PangeoForge Xarray-to-Zarr recipe codec buffer overflow

I’m following the PangeoForge recipe tutorial Xarray-to-Zarr Sequential Recipe: NOAA OISST to create a recipe for CEDA monthly daytime land surface temperature data, but I’m running into issues using pangeo-forge-recipes version 0.10.1 (obtained via conda-forge).

Here’s my code in recipe.py (I’m using python 3.11):

import os
from tempfile import TemporaryDirectory

import apache_beam as beam
import pandas as pd
import xarray as xr
from pangeo_forge_recipes.patterns import pattern_from_file_sequence
from pangeo_forge_recipes.transforms import (
    OpenURLWithFSSpec,
    OpenWithXarray,
    StoreToZarr,
)

url_pattern = (
    "https://dap.ceda.ac.uk/neodc/esacci/land_surface_temperature/data/"
    "MULTISENSOR_IRCDR/L3S/0.01/v2.00/monthly/{time:%Y}/{time:%m}/"
    "ESACCI-LST-L3S-LST-IRCDR_-0.01deg_1MONTHLY_DAY-{time:%Y%m}01000000-fv2.00.nc"
)
months = pd.date_range("1995-08", "2020-12", freq=pd.offsets.MonthBegin())
urls = tuple(url_pattern.format(time=month) for month in months)
pattern = pattern_from_file_sequence(urls, "time", nitems_per_file=1).prune(1)

temp_dir = TemporaryDirectory()
target_root = temp_dir.name
store_name = "output.zarr"
target_store = os.path.join(target_root, store_name)

transforms = (
    beam.Create(pattern.items())
    | OpenURLWithFSSpec()
    | OpenWithXarray(file_type=pattern.file_type)
    | StoreToZarr(
        target_root=target_root,
        store_name=store_name,
        combine_dims=pattern.combine_dim_keys,
        target_chunks={"time": 1, "lat": 5, "lon": 5},
    )
)

print(f"{pattern=}")
print(f"{target_store=}")
print(f"{transforms=}")

with beam.Pipeline() as p:
    p | transforms  # type: ignore[reportUnusedExpression]

with xr.open_zarr(target_store) as ds:
    print(ds)

NOTE: In my attempt to reduce the likelihood of a memory problem, my pattern is pruned to a single element. Unfortunately, this didn’t help.

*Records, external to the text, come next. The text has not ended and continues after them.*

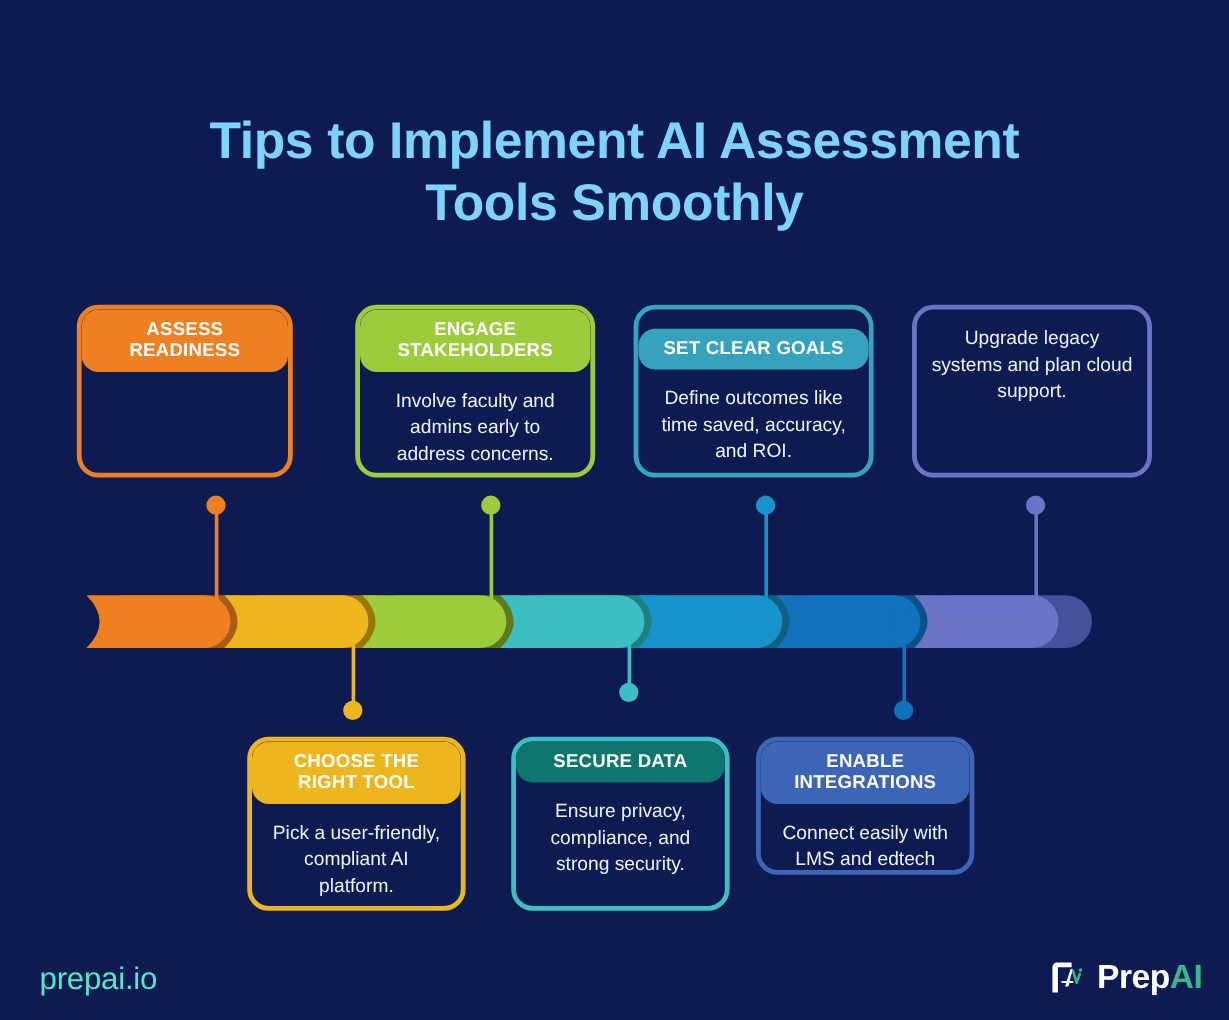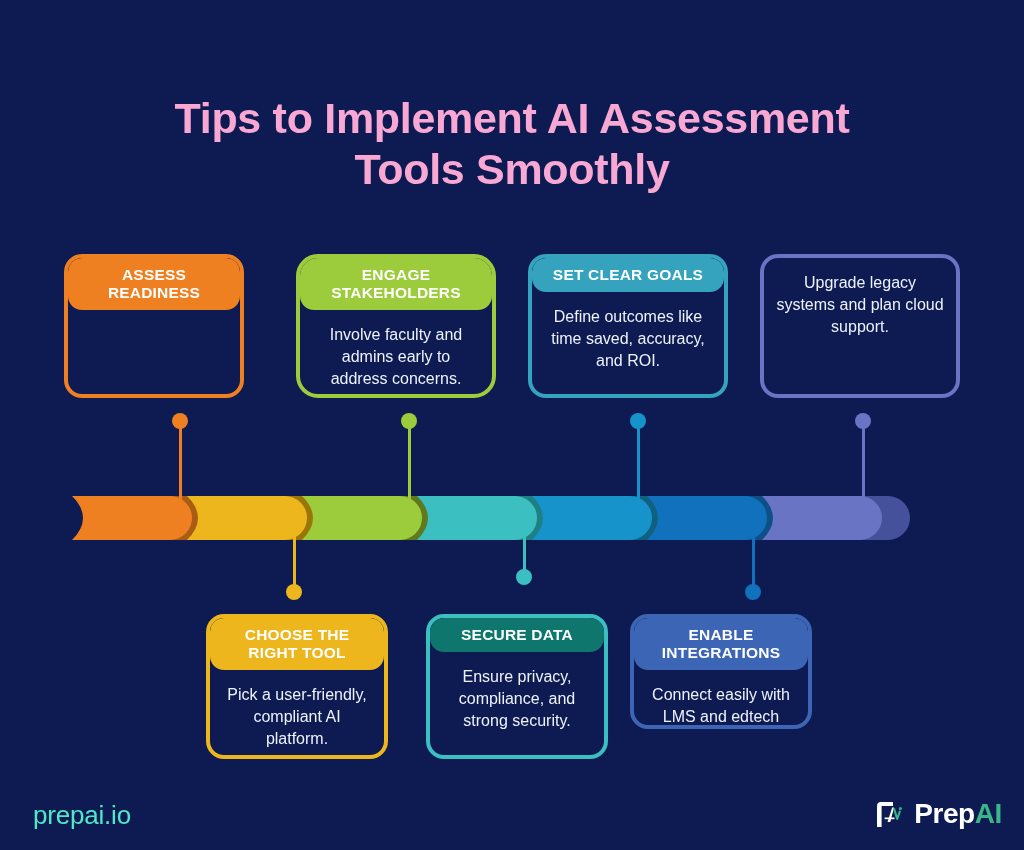--- a/index.html
+++ b/index.html
@@ -17,7 +17,7 @@
     position:absolute;
     top:93px; left:0; width:1024px;
     text-align:center;
-    color:#f9a8d4;
+    color:#7dd3fc;
     font-size:43px;
     font-weight:bold;
     line-height:1.18;

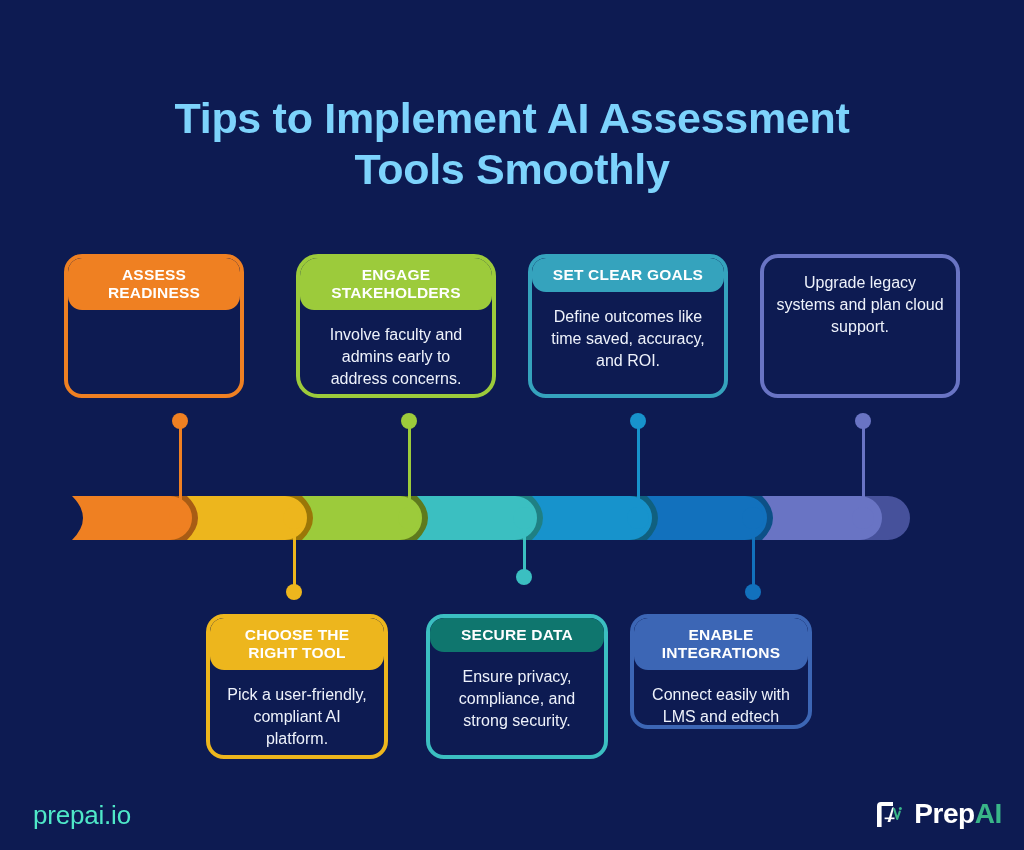--- a/index.html
+++ b/index.html
@@ -214,7 +214,7 @@
     <div class="card" style="left: 64px; top: 254px; width: 180px; height: 144px; border-color: rgb(239, 128, 34);">
       <div class="card-header" style="background: rgb(239, 128, 34); white-space: pre-line;">ASSESS READINESS</div>
     </div>
-    <div class="card" style="left: 296px; top: 254px; width: 200px; height: 144px; border-color: rgb(156, 203, 59); border-radius: 22px;">
+    <div class="card" style="left: 296px; top: 254px; width: 200px; height: 144px; border-color: rgb(156, 203, 59);">
       <div class="card-header" style="background: rgb(156, 203, 59); white-space: pre-line;">ENGAGE
 STAKEHOLDERS</div>
       <div class="card-body">Involve faculty and admins early to address concerns.</div>

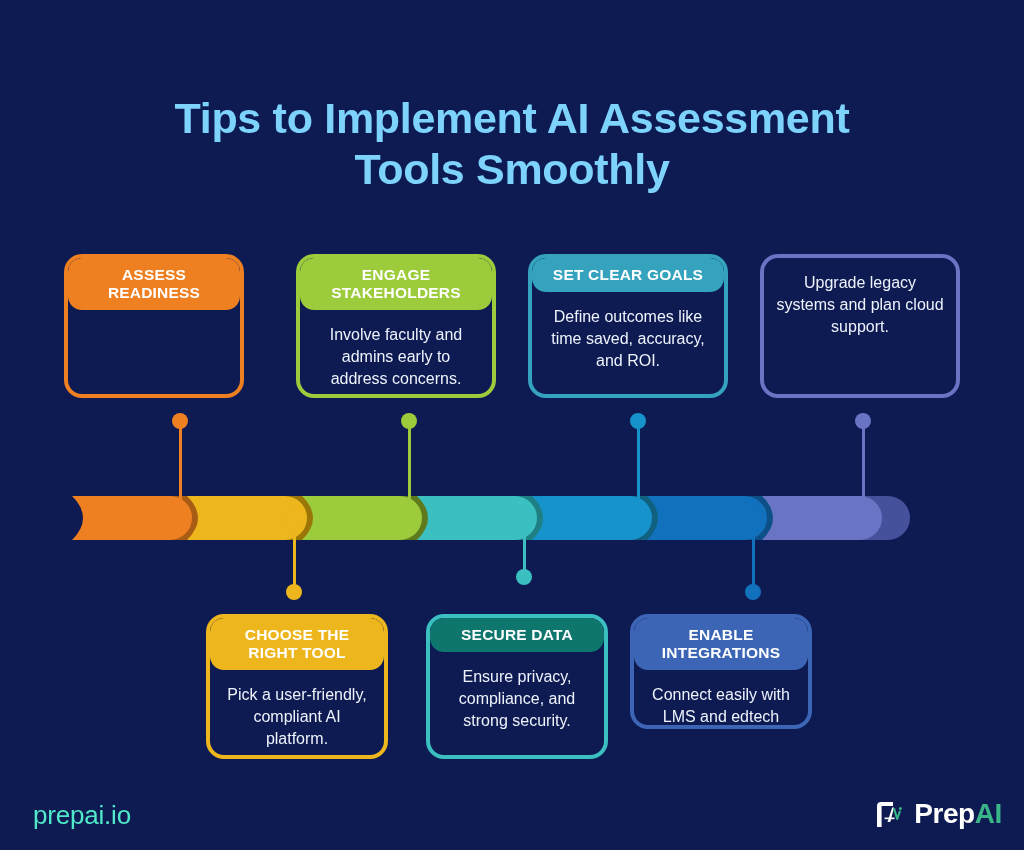--- a/index.html
+++ b/index.html
@@ -220,7 +220,7 @@
       <div class="card-body">Involve faculty and admins early to address concerns.</div>
     </div>
     <div class="card" style="left: 528px; top: 254px; width: 200px; height: 144px; border-color: rgb(53, 163, 189);">
-      <div class="card-header" style="background: rgb(53, 163, 189); white-space: pre-line;">SET CLEAR GOALS</div>
+      <div class="card-header" style="background: rgb(53, 163, 189); white-space: pre-line; margin-top: 16px;">SET CLEAR GOALS</div>
       <div class="card-body">Define outcomes like time saved, accuracy, and ROI.</div>
     </div>
     <div class="card" style="left: 760px; top: 254px; width: 200px; height: 144px; border-color: rgb(105, 116, 196);">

When I run this, it is eventually killed because it consumes an obscene amount of memory. I saw the python process exceed 40G of memory (on my 16G machine), but it may very well have gone beyond that while I wasn’t watching it – it ran for about 3.5 hours!:

$ time python recipe.py
...
.../python3.11/site-packages/xarray/core/dataset.py:2461: SerializationWarning: saving variable None with floating point data as an integer dtype without any _FillValue to use for NaNs
  return to_zarr(  # type: ignore[call-overload,misc]
Killed: 9

real    216m31.108s
user    76m14.794s
sys     90m21.965s
.../python3.11/multiprocessing/resource_tracker.py:224: UserWarning: resource_tracker: There appear to be 1 leaked semaphore objects to clean up at shutdown
  warnings.warn('resource_tracker: There appear to be %d '

I’m going to downgrade pangeo-forge-recipes to a version prior to the recently introduced breaking API changes to see if I encounter the same problem with the old API, but in the meantime, is there anything glaringly wrong with what I’ve written above that would cause the memory issue?

1 Like

Thanks for reporting this! Definitely not normal or expected behavior.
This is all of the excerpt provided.